**WORK REQUIRED**
Skip the images and return the records below exactly.

DATA LISTING Start Marker

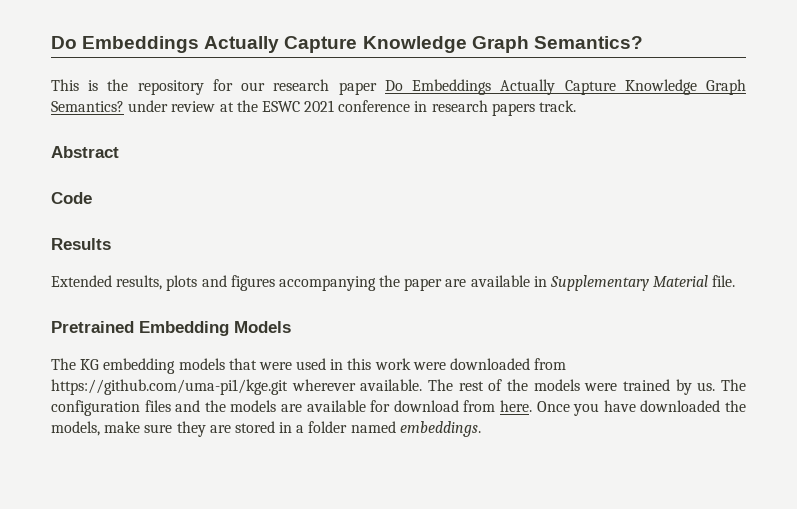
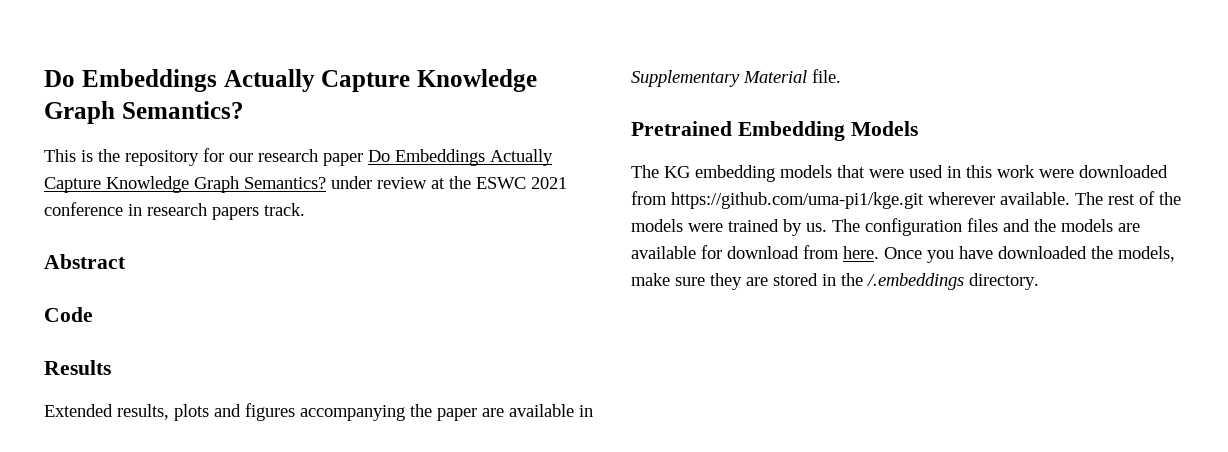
[296,421,481,437] a folder named embeddings. -> [841,273,1039,290] the /.embeddings directory.

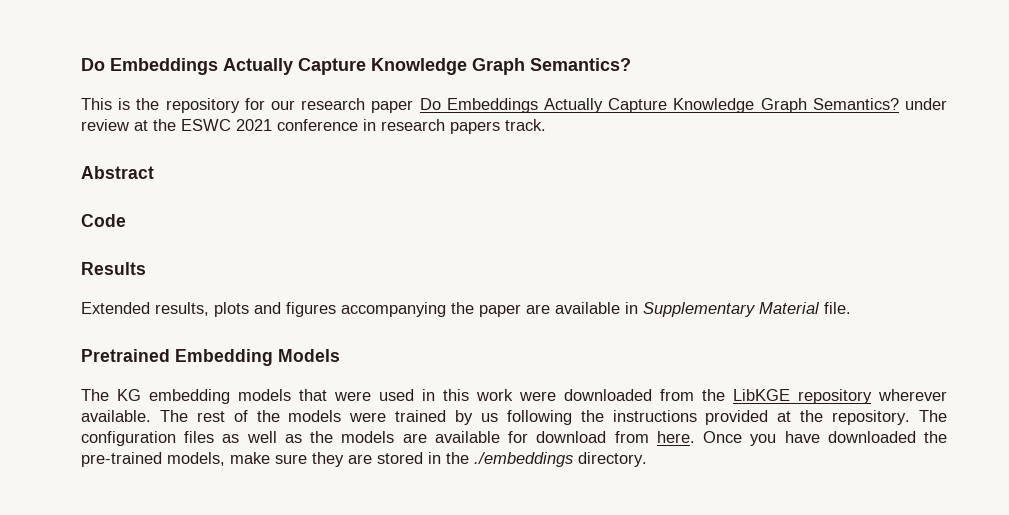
[671,192,924,209] https://github.com/uma-pi1/kge.git -> [702,389,872,404] the LibKGE repository
[806,218,1030,236] us. The configuration files and -> [480,410,947,425] [81,431,302,446] us following the instructions provided at the repository. The configuration files as well as
(1113, 252) none -> [81,452,162,467] pre-trained
[867,273,964,290] /.embeddings -> [474,452,573,467] ./embeddings

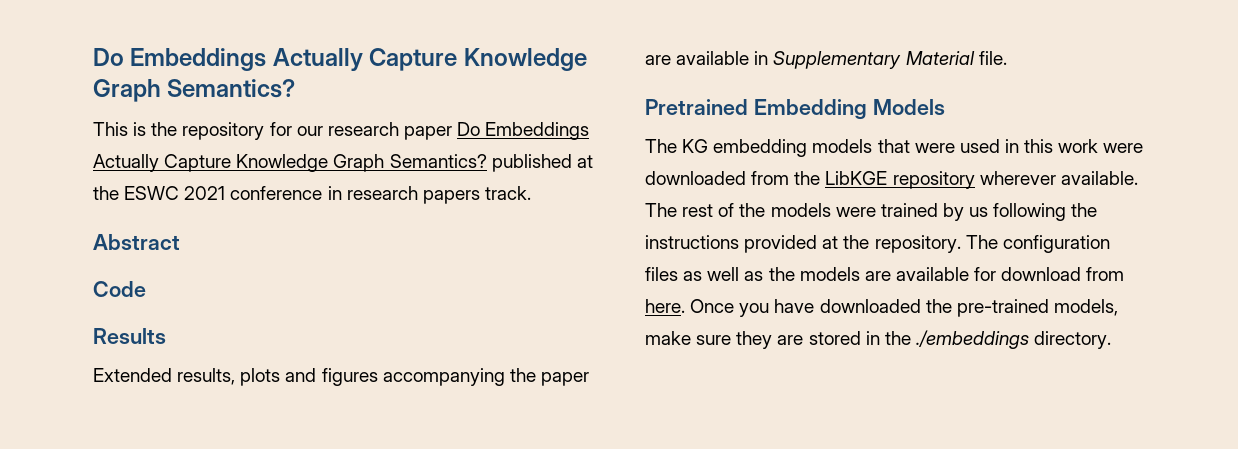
[905,98,948,110] [81,119,129,131] under review -> [491,154,572,172] published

DATA LISTING End Marker

**SOLVED EXERCISE**
[296,421,481,437] a folder named embeddings. -> [841,273,1039,290] the /.embeddings directory.

[671,192,924,209] https://github.com/uma-pi1/kge.git -> [702,389,872,404] the LibKGE repository
[806,218,1030,236] us. The configuration files and -> [480,410,947,425] [81,431,302,446] us following the instructions provided at the repository. The configuration files as well as
(1113, 252) none -> [81,452,162,467] pre-trained
[867,273,964,290] /.embeddings -> [474,452,573,467] ./embeddings

[905,98,948,110] [81,119,129,131] under review -> [491,154,572,172] published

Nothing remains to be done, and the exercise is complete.